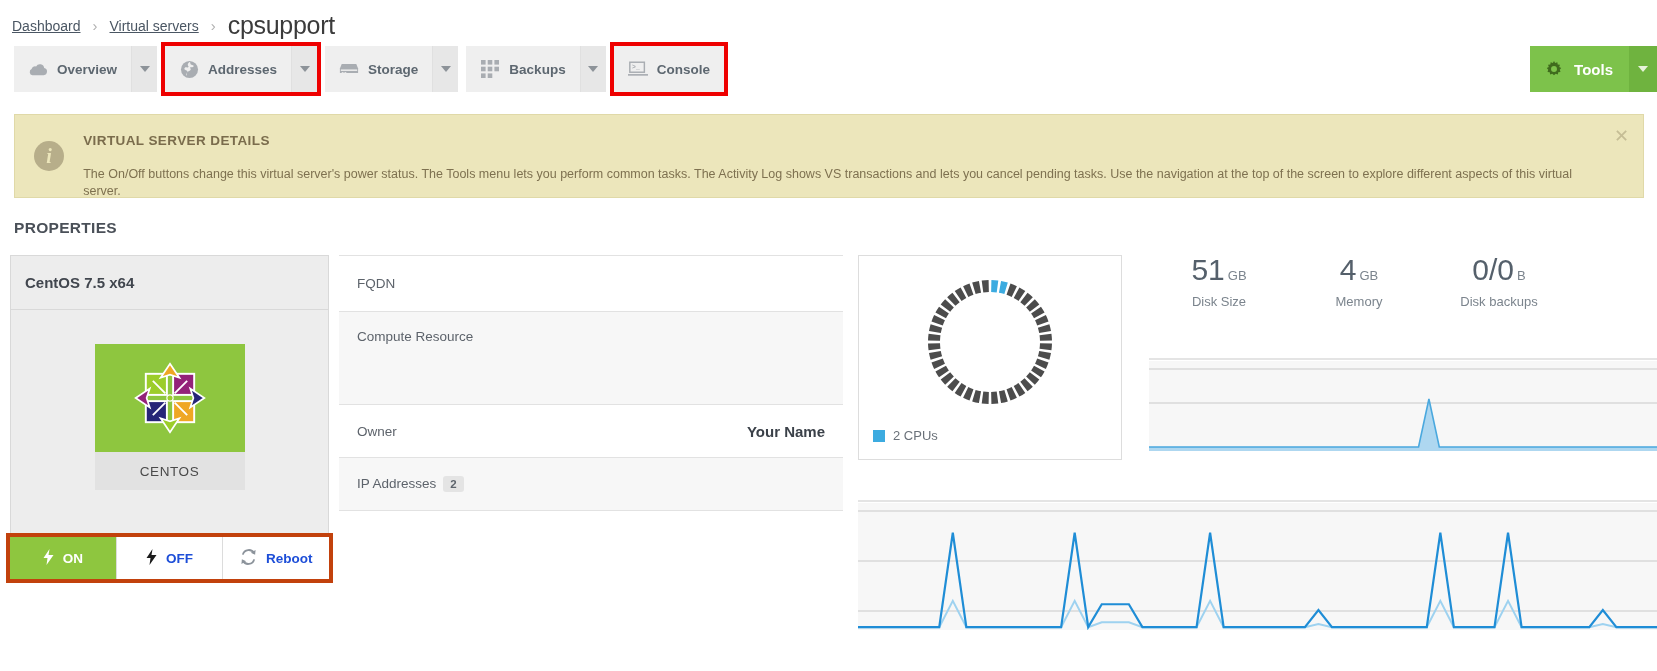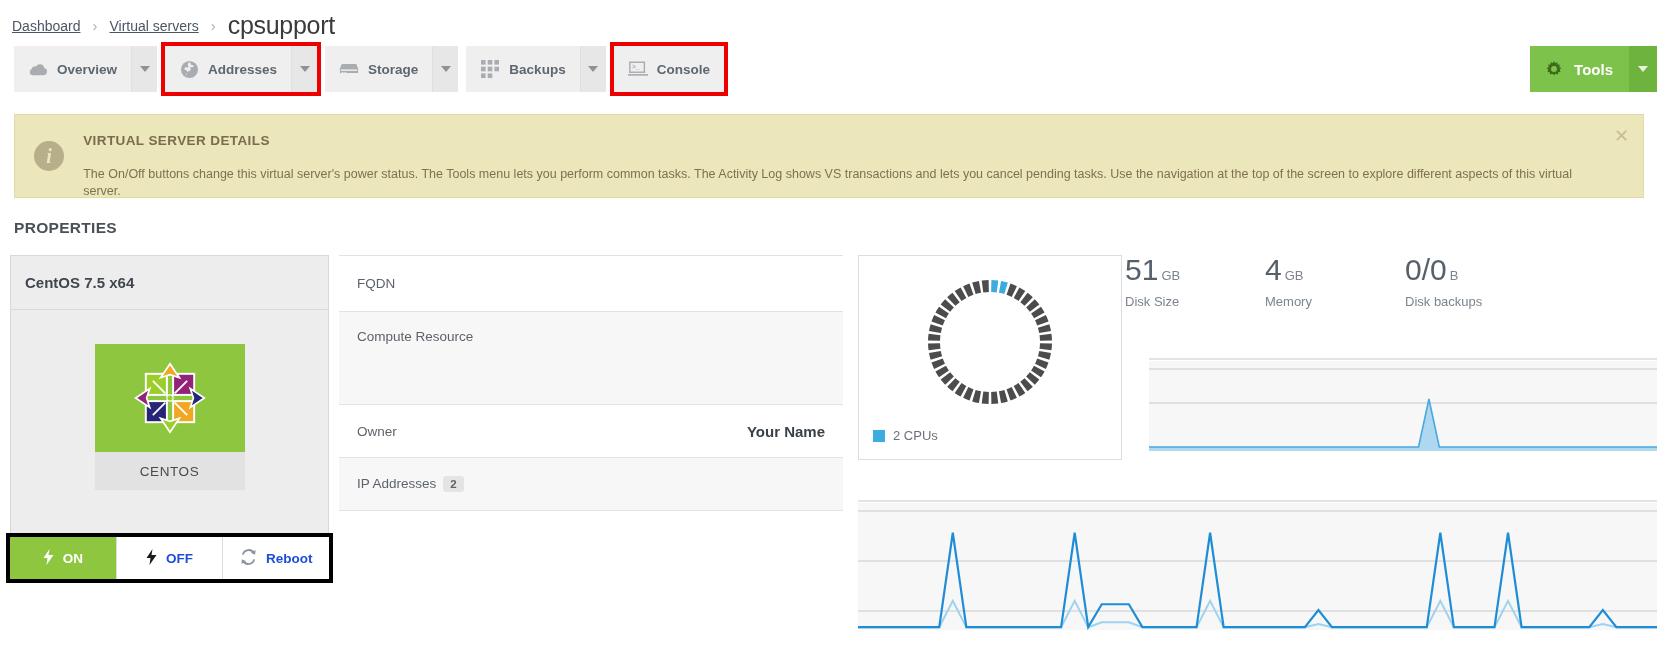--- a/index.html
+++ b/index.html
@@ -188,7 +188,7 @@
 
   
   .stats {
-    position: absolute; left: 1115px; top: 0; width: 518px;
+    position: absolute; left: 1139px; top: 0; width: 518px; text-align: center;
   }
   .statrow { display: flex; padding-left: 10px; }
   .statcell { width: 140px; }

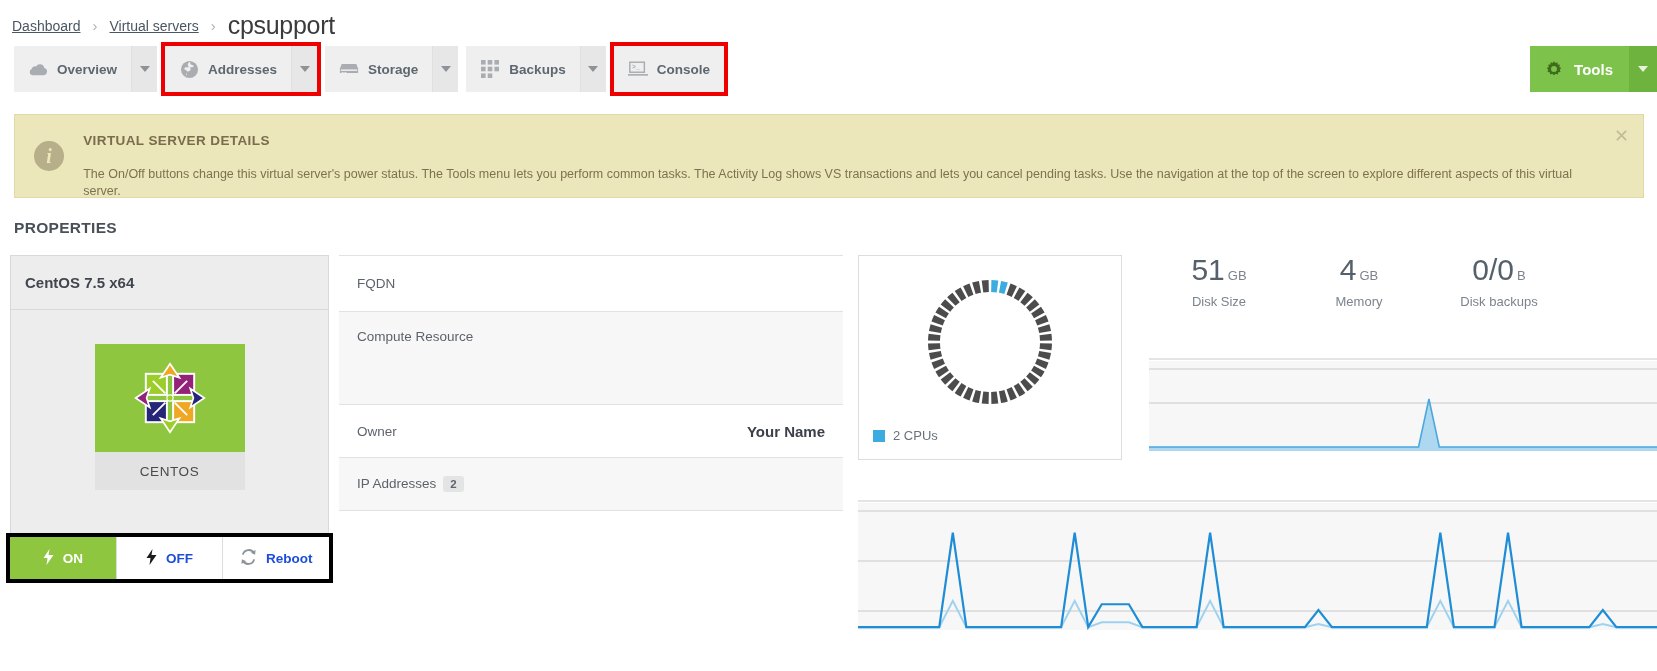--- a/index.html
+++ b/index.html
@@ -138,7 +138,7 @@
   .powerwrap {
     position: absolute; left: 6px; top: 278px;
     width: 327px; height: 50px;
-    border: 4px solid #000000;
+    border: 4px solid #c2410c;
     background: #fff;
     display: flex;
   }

◆ EXERCISE AIM ◆
From the material above, write out exactly the lines from the line with "1115px; top: 0; width: 518px;" through the closing line, inclusive, and no pictures.

◆ ANSWER TO THIS EXERCISE ◆
-    position: absolute; left: 1115px; top: 0; width: 518px;
+    position: absolute; left: 1139px; top: 0; width: 518px; text-align: center;
   }
   .statrow { display: flex; padding-left: 10px; }
   .statcell { width: 140px; }

--- a/index.html
+++ b/index.html
@@ -138,7 +138,7 @@
   .powerwrap {
     position: absolute; left: 6px; top: 278px;
     width: 327px; height: 50px;
-    border: 4px solid #000000;
+    border: 4px solid #c2410c;
     background: #fff;
     display: flex;
   }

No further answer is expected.